We close your eyes so that we can watch our breath—and watch the mind without a lot of disturbance, a lot of distractions outside, because we really need to keep watch over the mind. Everything we experience in terms of pleasure or pain comes from the actions of the mind. And as the Buddha has been pointing out, we’ve been making a lot of mistakes: looking for happiness in the wrong way, doing things for the sake of happiness that end up causing long-term pain. So we have to keep watch on the mind.

We stay with the breath because that keeps us in the present moment. It also provides us with a good comfortable place to stay, because you can adjust the breath any way you like. Whatever feels good, you can breathe that way. It makes it pleasant to be here—so that it’s easier to stay here, so that you can watch the mind and see where it’s making its mistakes.

Usually, we don’t like to see the mind’s mistakes. But then how are we going to learn if we don’t? So we watch them. Recognize them as mistakes. And then as the Buddha said, if you see a mistake, you resolve not to repeat it. Then have lots of goodwill for yourself, lots of goodwill for other people.

All too often, when we’ve made a mistake, we beat ourselves up over it, but that doesn’t really help. As the Buddha said, that kind of activity actually makes it worse, because it saps our strength to keep on doing the right thing. So recognize a mistake; resolve not to repeat it. Then have goodwill for yourself, realizing that we all make mistakes. But we can all learn from them, too.

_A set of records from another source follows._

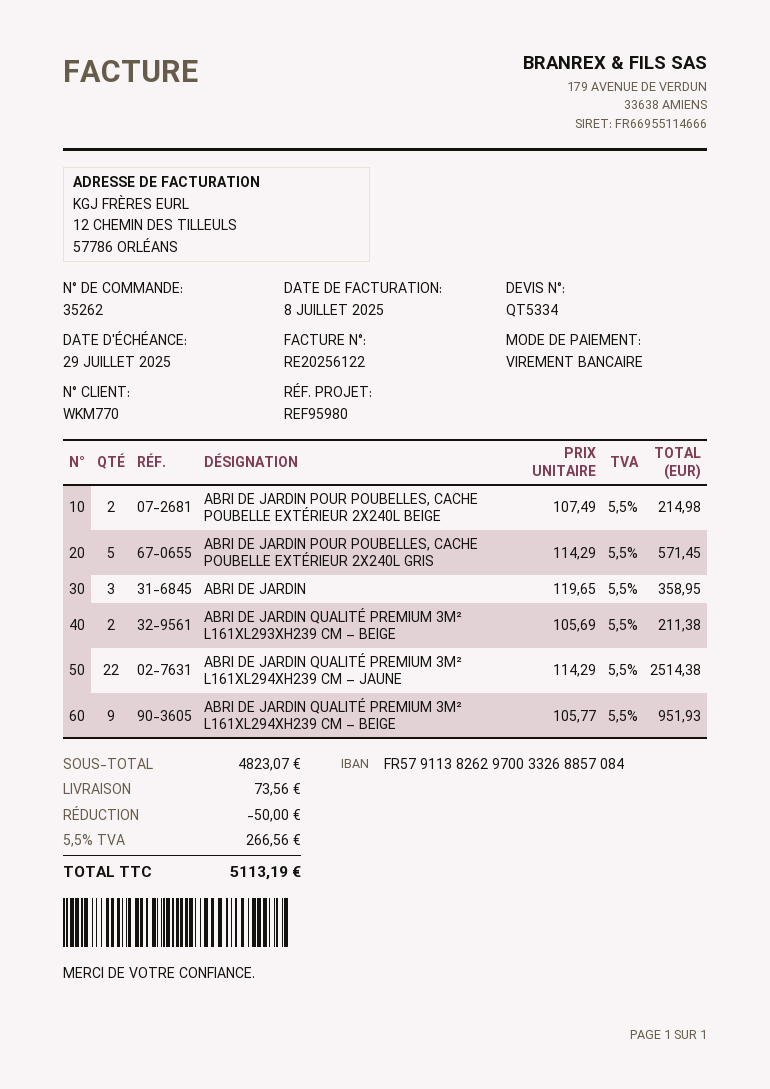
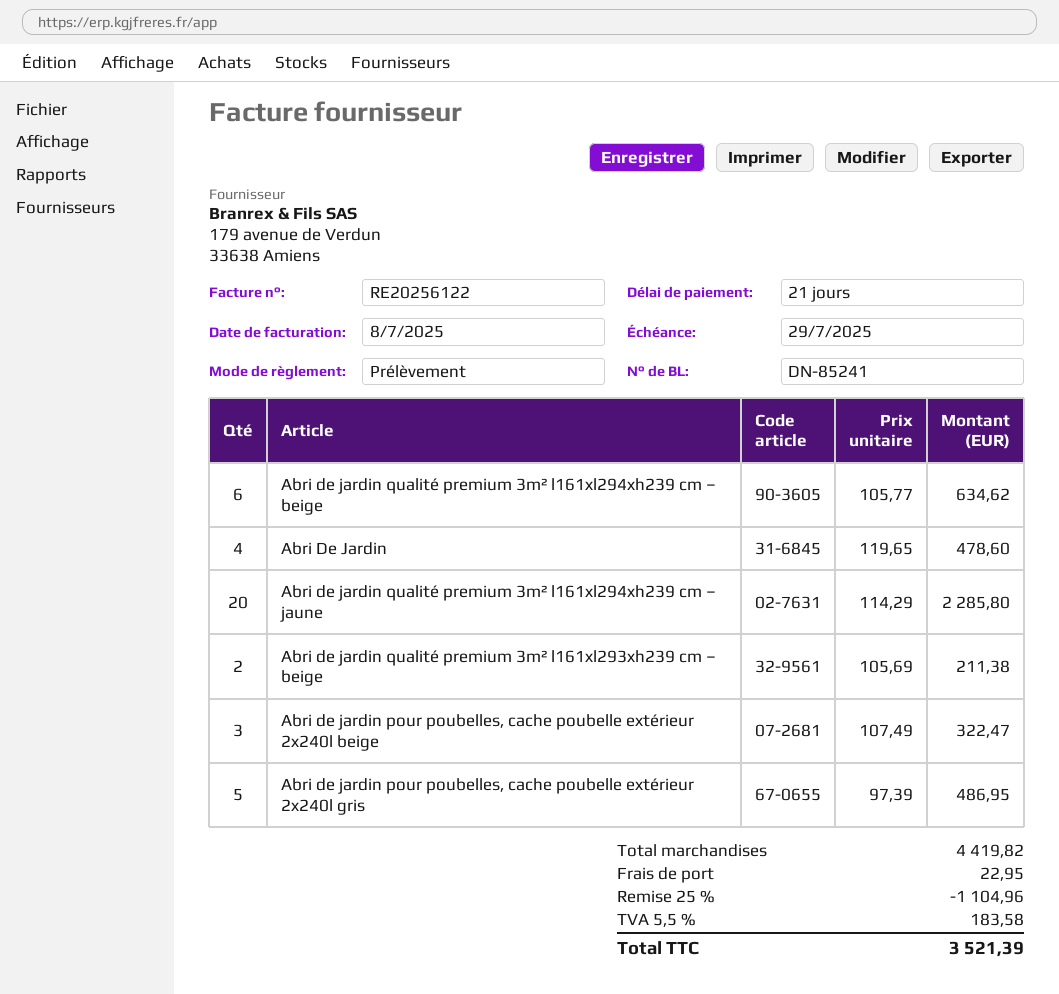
payment method: bank transfer -> direct debit
ABRI DE JARDIN POUR POUBELLES, CACHE POUBELLE EXTÉRIEUR 2X240L BEIGE: 2 x 107.49 = 214.98 -> 3 x 107.49 = 322.47
ABRI DE JARDIN POUR POUBELLES, CACHE POUBELLE EXTÉRIEUR 2X240L GRIS: 5 x 114.29 = 571.45 -> 5 x 97.39 = 486.95
ABRI DE JARDIN: 3 x 119.65 = 358.95 -> 4 x 119.65 = 478.60
ABRI DE JARDIN QUALITÉ PREMIUM 3M² L161XL294XH239 CM – JAUNE: 22 x 114.29 = 2514.38 -> 20 x 114.29 = 2285.80
ABRI DE JARDIN QUALITÉ PREMIUM 3M² L161XL294XH239 CM – BEIGE: 9 x 105.77 = 951.93 -> 6 x 105.77 = 634.62
subtotal: 4823.07 -> 4419.82
discount: 50.00 -> 1104.96
shipping: 73.56 -> 22.95
tax: 5.5% = 266.56 -> 5.5% = 183.58
total: 5113.19 -> 3521.39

So it’s the intention to learn—that’s what makes a difference. People keep on repeating mistakes over and over again without caring. That’s a real problem. But when you care, you vow your best not to repeat the mistake. Then, as the Buddha said, you brighten the world like the moon when it’s released from a cloud at night. There are so many people who continue making the mistakes over and over and over again, and when you point it out to them, they just get more entrenched in their mistakes. That kind of behavior doesn’t help the world at all. It keeps the world dark.

When you recognize a mistake and resolve not to repeat it—and then base that resolve on lots of goodwill for yourself and for other people—then the world becomes a brighter place. Your mind becomes a brighter mind. So tell yourself you’re here to learn. And learning means just that: seeing mistakes and resolving not to repeat them. That’s the best that can be asked of a human being. So try to keep the right attitude in mind.